**What you need to do:**
Search the data for "done" and copy every matching line.

Itemized modification records:
* * * * *
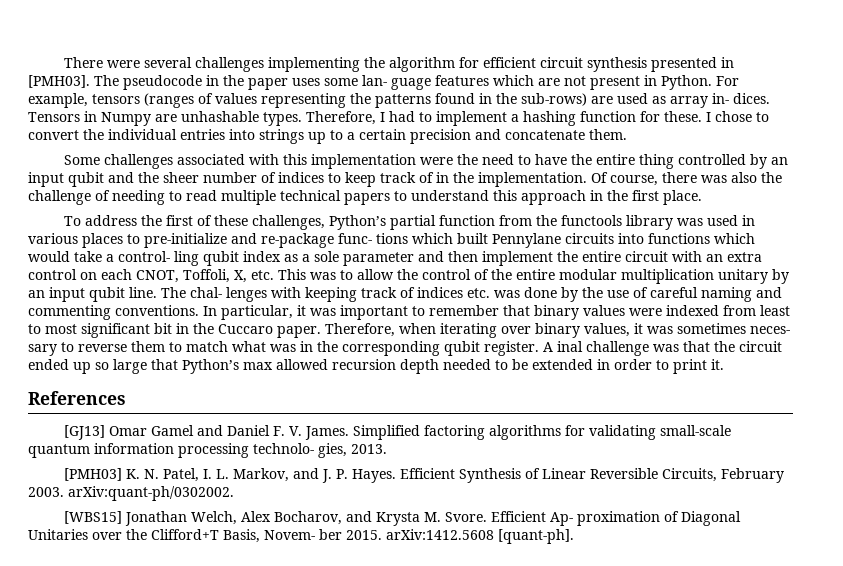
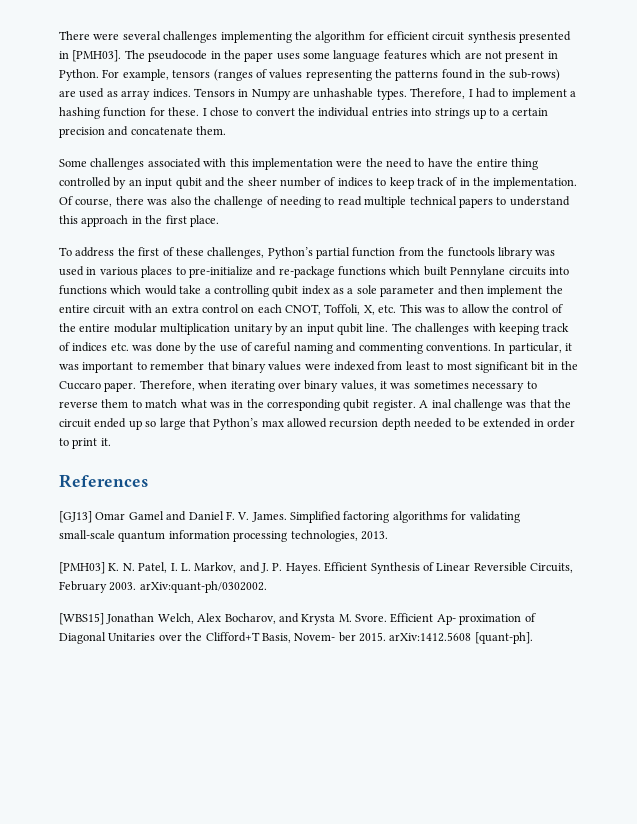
- The pseudocode in the paper uses some lan- guage features which are not present in Python.
+ The pseudocode in the paper uses some language features which are not present in Python.
- For example, tensors (ranges of values representing the patterns found in the sub-rows) are used as array in- dices.
+ For example, tensors (ranges of values representing the patterns found in the sub-rows) are used as array indices.
- To address the first of these challenges, Python’s partial function from the functools library was used in various places to pre-initialize and re-package func- tions which built Pennylane circuits into functions which would take a control- ling qubit index as a sole parameter and then implement the entire circuit with an extra control on each CNOT, Toffoli, X, etc. This was to allow the control of the entire modular multiplication unitary by an input qubit line.
+ To address the first of these challenges, Python’s partial function from the functools library was used in various places to pre-initialize and re-package functions which built Pennylane circuits into functions which would take a controlling qubit index as a sole parameter and then implement the entire circuit with an extra control on each CNOT, Toffoli, X, etc. This was to allow the control of the entire modular multiplication unitary by an input qubit line.
- The chal- lenges with keeping track of indices etc. was done by the use of careful naming and commenting conventions.
+ The challenges with keeping track of indices etc. was done by the use of careful naming and commenting conventions.
- Therefore, when iterating over binary values, it was sometimes neces- sary to reverse them to match what was in the corresponding qubit register.
+ Therefore, when iterating over binary values, it was sometimes necessary to reverse them to match what was in the corresponding qubit register.
- Simplified factoring algorithms for validating small-scale quantum information processing technolo- gies, 2013.
+ Simplified factoring algorithms for validating small-scale quantum information processing technologies, 2013.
* * * * *
**Task output:**
- The chal- lenges with keeping track of indices etc. was done by the use of careful naming and commenting conventions.
+ The challenges with keeping track of indices etc. was done by the use of careful naming and commenting conventions.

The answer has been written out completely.